• _PROVIDED MATERIAL_
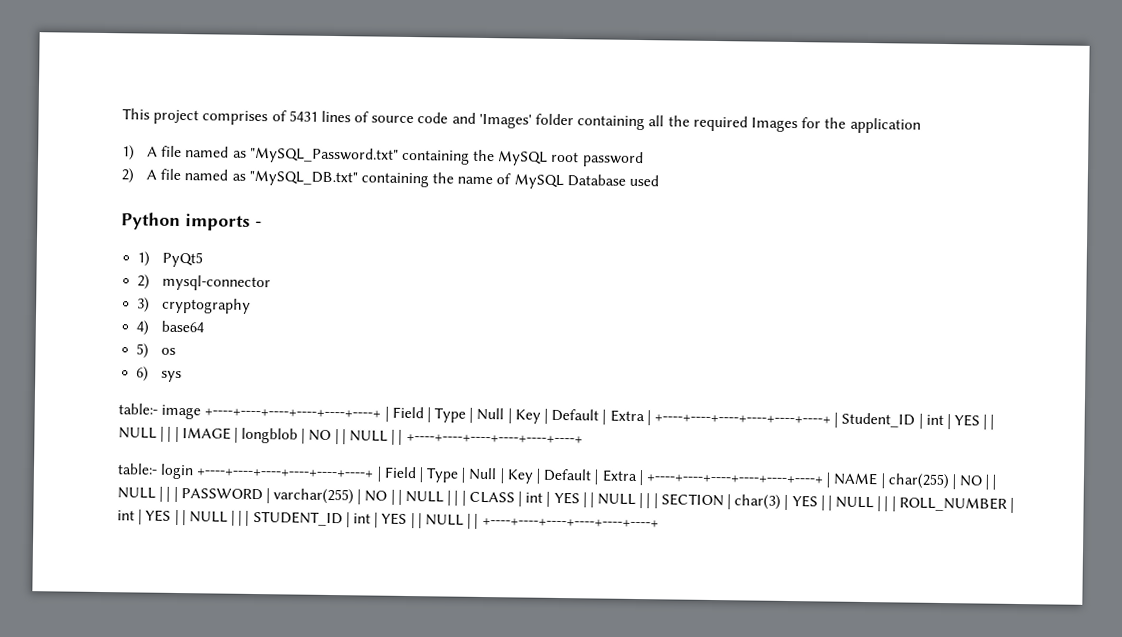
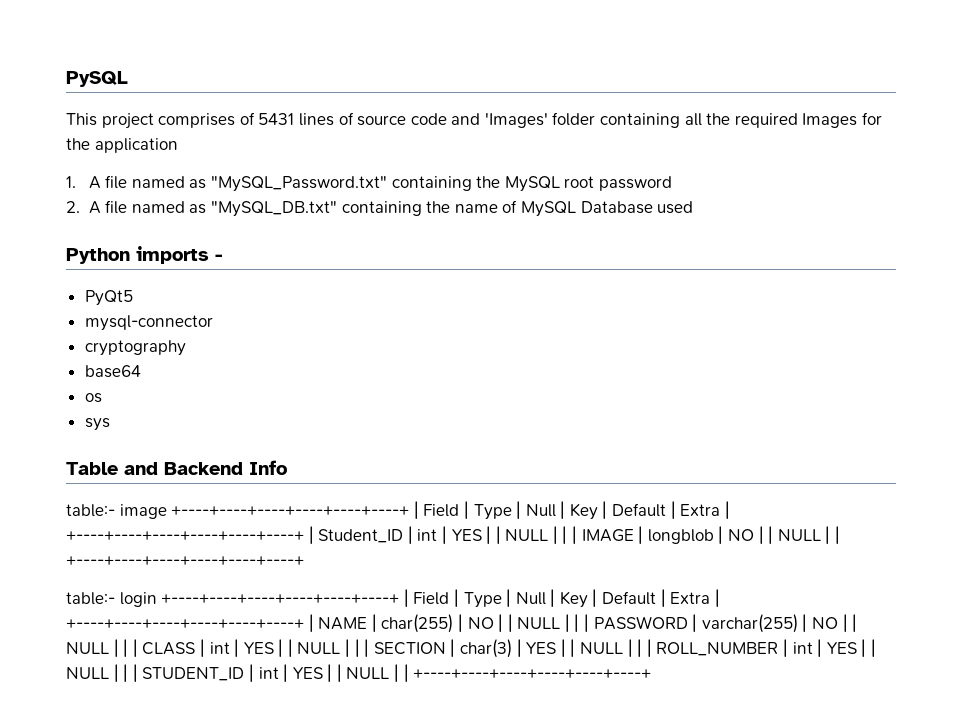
(122, 114) none -> [66,71,128,87] PySQL //
[122,145,135,161] 1) -> [66,176,76,188] 1.
[121,168,134,184] 2) -> [66,201,80,213] 2.
[137,251,151,267] 1) -> (222, 257) none
[137,274,151,290] 2) -> (133, 298) none
[137,297,151,313] 3) -> (213, 323) none
[136,320,150,336] 4) -> (186, 348) none
[136,343,150,359] 5) -> (141, 371) none
[136,366,150,382] 6) -> (102, 398) none
(182, 376) none -> [66,460,287,475] // Table and Backend Info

• _REQUIREMENT_
Could every line above be set down exactly, with the pictures omitted?

• _RESPONSE_
(122, 114) none -> [66,71,128,87] PySQL //
[122,145,135,161] 1) -> [66,176,76,188] 1.
[121,168,134,184] 2) -> [66,201,80,213] 2.
[137,251,151,267] 1) -> (222, 257) none
[137,274,151,290] 2) -> (133, 298) none
[137,297,151,313] 3) -> (213, 323) none
[136,320,150,336] 4) -> (186, 348) none
[136,343,150,359] 5) -> (141, 371) none
[136,366,150,382] 6) -> (102, 398) none
(182, 376) none -> [66,460,287,475] // Table and Backend Info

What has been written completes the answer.